Le docteur Folamour, pardon, le général Philip Breedlove, grand manitou de l’Otan, a déjà lâché officiellement qu’il n’avait aucune idée des intentions de Poutine en Syrie. Ash, qui est son patron, en a remis une couche, en disant que Poutine n’a pas suffisamment réfléchi à ses objectifs en Syrie et que son approche est complètement faussée. Probablement parce qu’un mois de frappes aériennes russes a affaibli bien davantage EIIS/EIIL/Da’ech que plus d’un an de cache-cache avec la Coalition des opportunistes tordus (COT) que dirigent les USA et dont font partie ces pourvoyeurs de rebelles modérés salafo-djihadistes que sont la Turquie et l’Arabie saoudite.
Ash a cessé de pleurnicher un instant, le temps d’admettre qu’il est possible que la Russie arrive à jouer un rôle constructif dans le règlement de la guerre civile en Syrie. Il n’a cependant pas précisé ce qu’il voulait dire par constructif.

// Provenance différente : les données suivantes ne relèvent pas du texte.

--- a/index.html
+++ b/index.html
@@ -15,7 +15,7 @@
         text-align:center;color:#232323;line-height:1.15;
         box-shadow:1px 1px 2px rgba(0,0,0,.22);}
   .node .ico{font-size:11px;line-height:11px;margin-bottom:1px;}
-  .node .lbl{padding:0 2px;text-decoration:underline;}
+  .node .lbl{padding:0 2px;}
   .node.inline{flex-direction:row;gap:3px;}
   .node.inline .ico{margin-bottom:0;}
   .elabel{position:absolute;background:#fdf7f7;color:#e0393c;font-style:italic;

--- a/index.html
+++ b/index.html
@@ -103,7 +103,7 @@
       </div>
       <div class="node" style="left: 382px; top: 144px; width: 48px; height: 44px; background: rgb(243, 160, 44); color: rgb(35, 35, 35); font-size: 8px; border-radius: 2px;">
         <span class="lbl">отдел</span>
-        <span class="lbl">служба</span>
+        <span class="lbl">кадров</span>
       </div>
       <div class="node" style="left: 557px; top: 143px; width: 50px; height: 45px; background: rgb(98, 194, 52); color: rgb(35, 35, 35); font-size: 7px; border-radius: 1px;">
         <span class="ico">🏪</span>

Puis il est revenu à un déni de non-déni : Nous ne cherchons pas la guerre froide, et encore moins la guerre chaude, avec la Russie (…). Nous ne voulons pas que la Russie soit notre ennemie. La Guerre froide 2.0 est pourtant une réalité depuis Maidan à Kiev et la campagne de diabolisation hystérique contre Poutine et la Russie ne montre aucun signe d’essoufflement.
Plus tôt la semaine dernière, Ash était à bord d’un porte-avions des USA en mer de Chine méridionale, pour montrer sa détermination à maintenir la liberté de navigation, c’est-à-dire à sa façon et rien d’autre. Pékin n’a pas trop réagi, mais a laissé entendre avec toute la subtilité chinoise que la plaisanterie pourrait coûter cher, pourquoi pas le prix du cadeau enamouré d’un missile balistique antinavire DF-21D d’une portée de 2 500 km ?…

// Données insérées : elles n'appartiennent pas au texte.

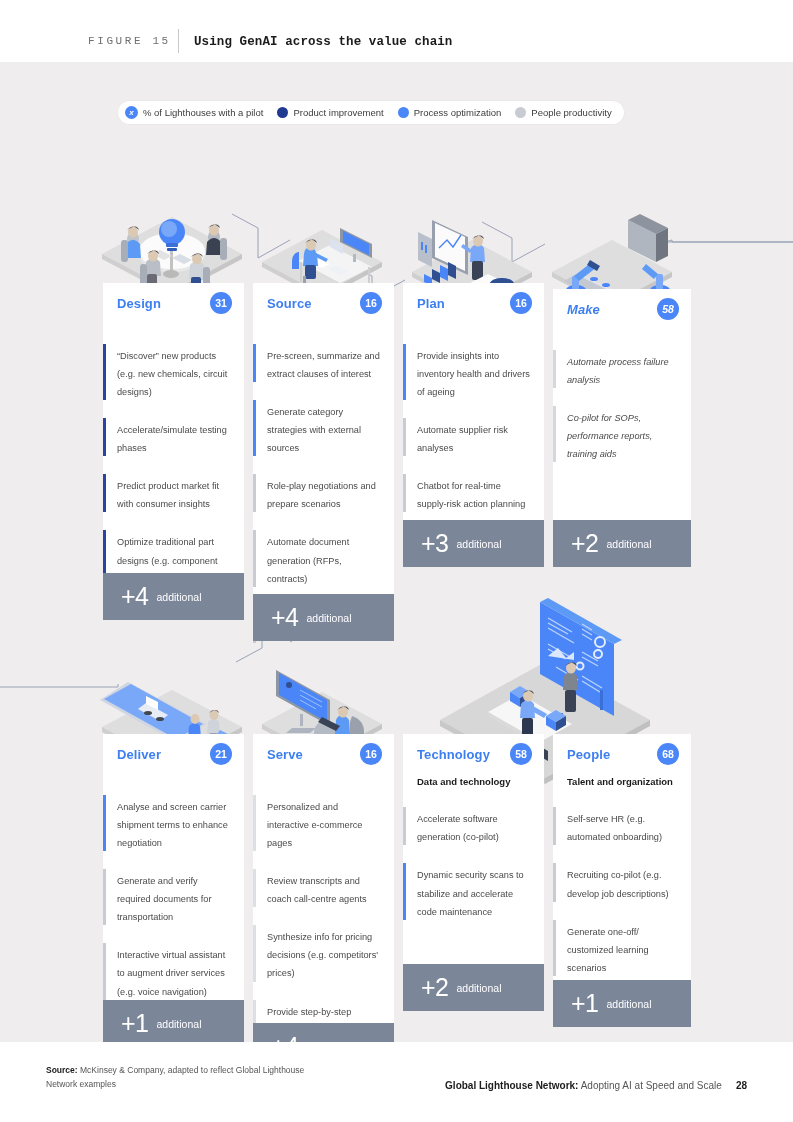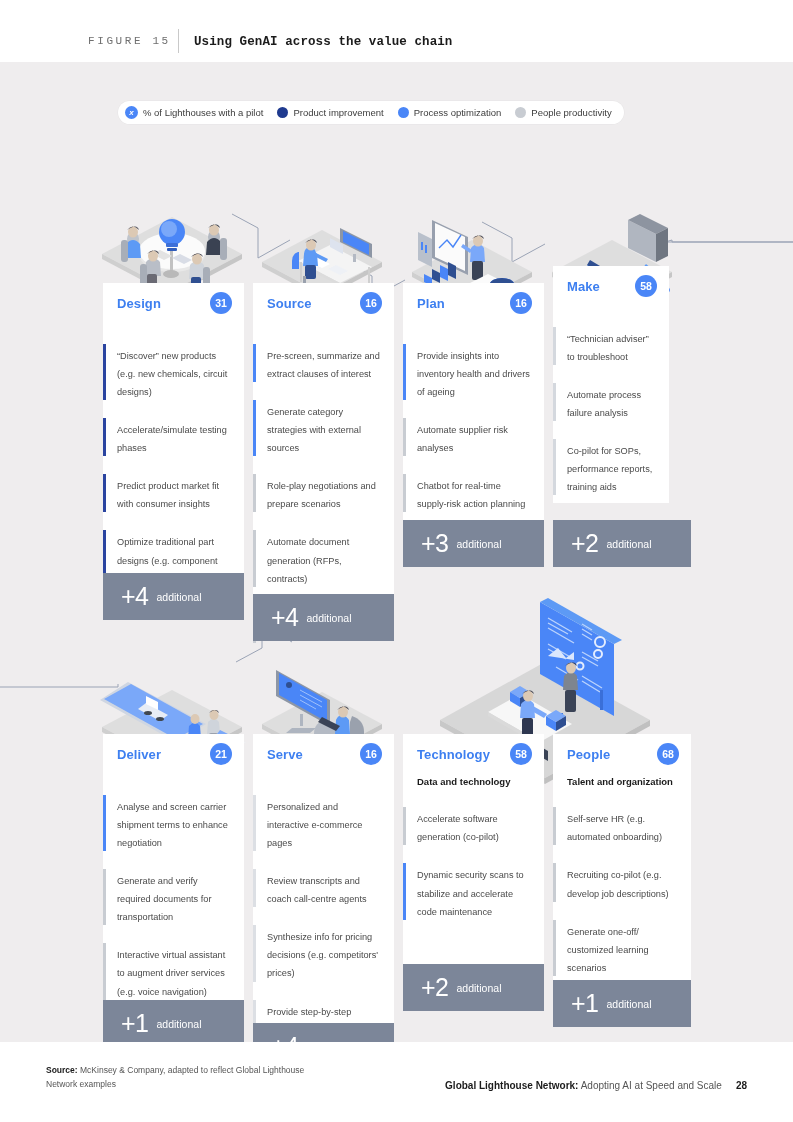--- a/index.html
+++ b/index.html
@@ -457,7 +457,7 @@
       <span class="lbl">additional</span>
     </div>
 
-    <div class="card" style="left:553px; top:204px; width:116px; height:237px;">
+    <div class="card" style="left:553px; top:227px; width:138px; height:237px;font-style:italic;">
       <div class="card-head">
         <div class="card-title">Make</div>
         <div class="card-badge">58</div>

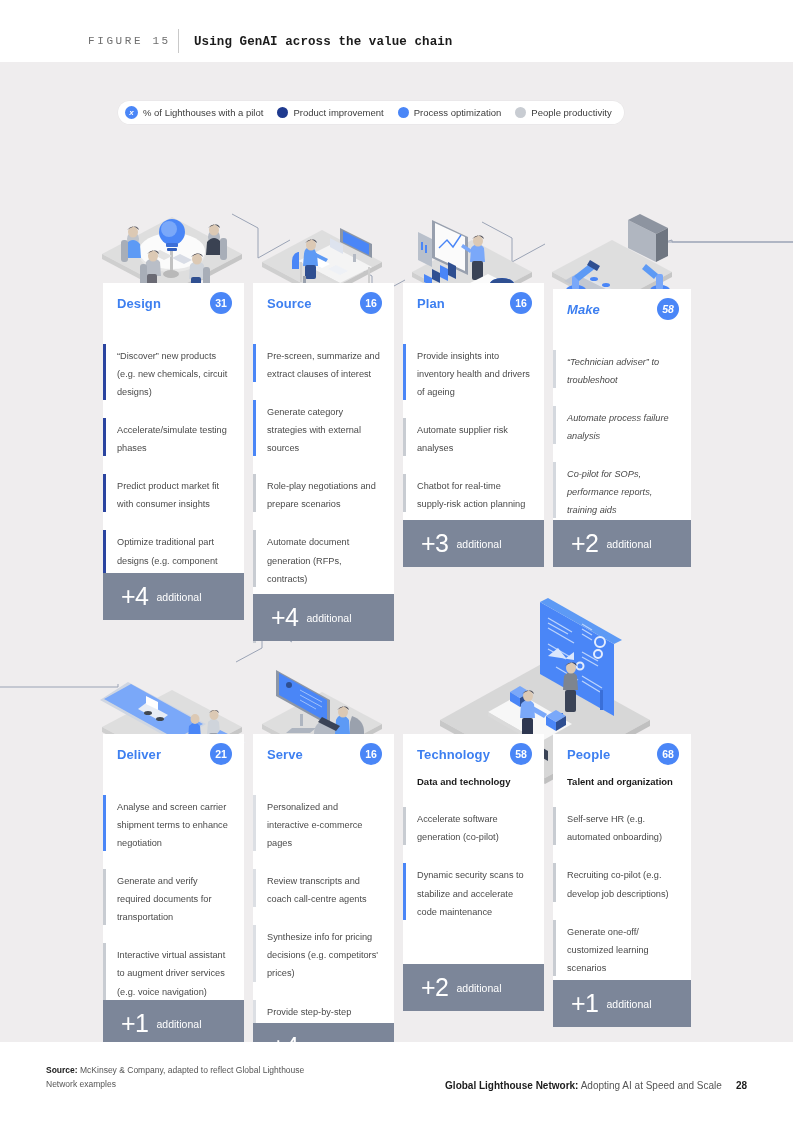--- a/index.html
+++ b/index.html
@@ -463,7 +463,6 @@
         <div class="card-badge">58</div>
       </div>
       <div class="card-body">
-        <div class="bullet"><span class="bar" style="background:#d4d8de"></span><span class="txt">“Technician adviser” to troubleshoot</span></div>
         <div class="bullet"><span class="bar" style="background:#d4d8de"></span><span class="txt">Automate process failure analysis</span></div>
         <div class="bullet"><span class="bar" style="background:#d4d8de"></span><span class="txt">Co-pilot for SOPs, performance reports, training aids</span></div>
       </div>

Sur la Chine, Ash a repris ce ton condescendant d’orientaliste de pacotille propre au Pentagone pour dire que tout dépendra de la façon dont la Chine se comporte pour faire montre de son engagement en faveur de la paix et de la sécurité.

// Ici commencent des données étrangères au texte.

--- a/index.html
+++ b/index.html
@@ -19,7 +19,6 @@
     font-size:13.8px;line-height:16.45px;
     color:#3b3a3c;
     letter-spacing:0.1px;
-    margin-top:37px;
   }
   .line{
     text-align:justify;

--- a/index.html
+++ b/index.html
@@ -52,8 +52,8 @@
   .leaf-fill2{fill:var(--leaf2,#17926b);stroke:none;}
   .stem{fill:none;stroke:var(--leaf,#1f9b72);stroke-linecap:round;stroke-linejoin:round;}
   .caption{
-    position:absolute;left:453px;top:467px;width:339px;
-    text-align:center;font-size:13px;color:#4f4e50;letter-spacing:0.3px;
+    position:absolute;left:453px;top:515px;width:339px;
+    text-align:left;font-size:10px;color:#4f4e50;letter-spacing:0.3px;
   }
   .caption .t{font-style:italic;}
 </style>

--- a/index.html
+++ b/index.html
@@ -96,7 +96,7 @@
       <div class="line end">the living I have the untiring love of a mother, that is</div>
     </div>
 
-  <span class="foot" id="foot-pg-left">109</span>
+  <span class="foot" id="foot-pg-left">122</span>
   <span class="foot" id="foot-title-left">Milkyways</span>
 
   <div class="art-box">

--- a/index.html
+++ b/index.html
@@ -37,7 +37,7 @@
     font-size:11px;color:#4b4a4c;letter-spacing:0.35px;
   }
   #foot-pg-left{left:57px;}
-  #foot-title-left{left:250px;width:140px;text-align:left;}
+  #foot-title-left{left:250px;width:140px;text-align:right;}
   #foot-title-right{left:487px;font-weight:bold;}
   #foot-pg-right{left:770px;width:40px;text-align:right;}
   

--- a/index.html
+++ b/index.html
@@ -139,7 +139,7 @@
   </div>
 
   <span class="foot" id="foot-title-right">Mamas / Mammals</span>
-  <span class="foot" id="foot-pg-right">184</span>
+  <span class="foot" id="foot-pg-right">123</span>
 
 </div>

Attendez-vous à voir les salves de missiles pleurnichards de Ash proliférer sans contrôle. C’est qu’ils font partie de la nouvelle doctrine militaire des USA, qui considère la Russie et la Chine (l’Iran est bon troisième), comme des menaces majeures. Les Britanniques l’adorent tellement qu’ils l’ont adoptée : l’intensification de l’agression russe fait partie des principales menaces potentielles prises en compte dans la prochaine stratégie nationale du Royaume-Uni, qui sera dévoilée par David Cameron le 23 novembre.
C’est la dissuasion ou rien
Les choses deviennent de plus en plus curieuses (ou plus troubles, c’est selon) lorsqu’on se rappelle qu’il y a plus ou moins un mois, Ash a fait une mise en garde lors d’une réunion des ministres de la Défense de l’Otan à Bruxelles, en disant que la Russie allait bientôt commencer à payer le prix pour son escalade en Syrie.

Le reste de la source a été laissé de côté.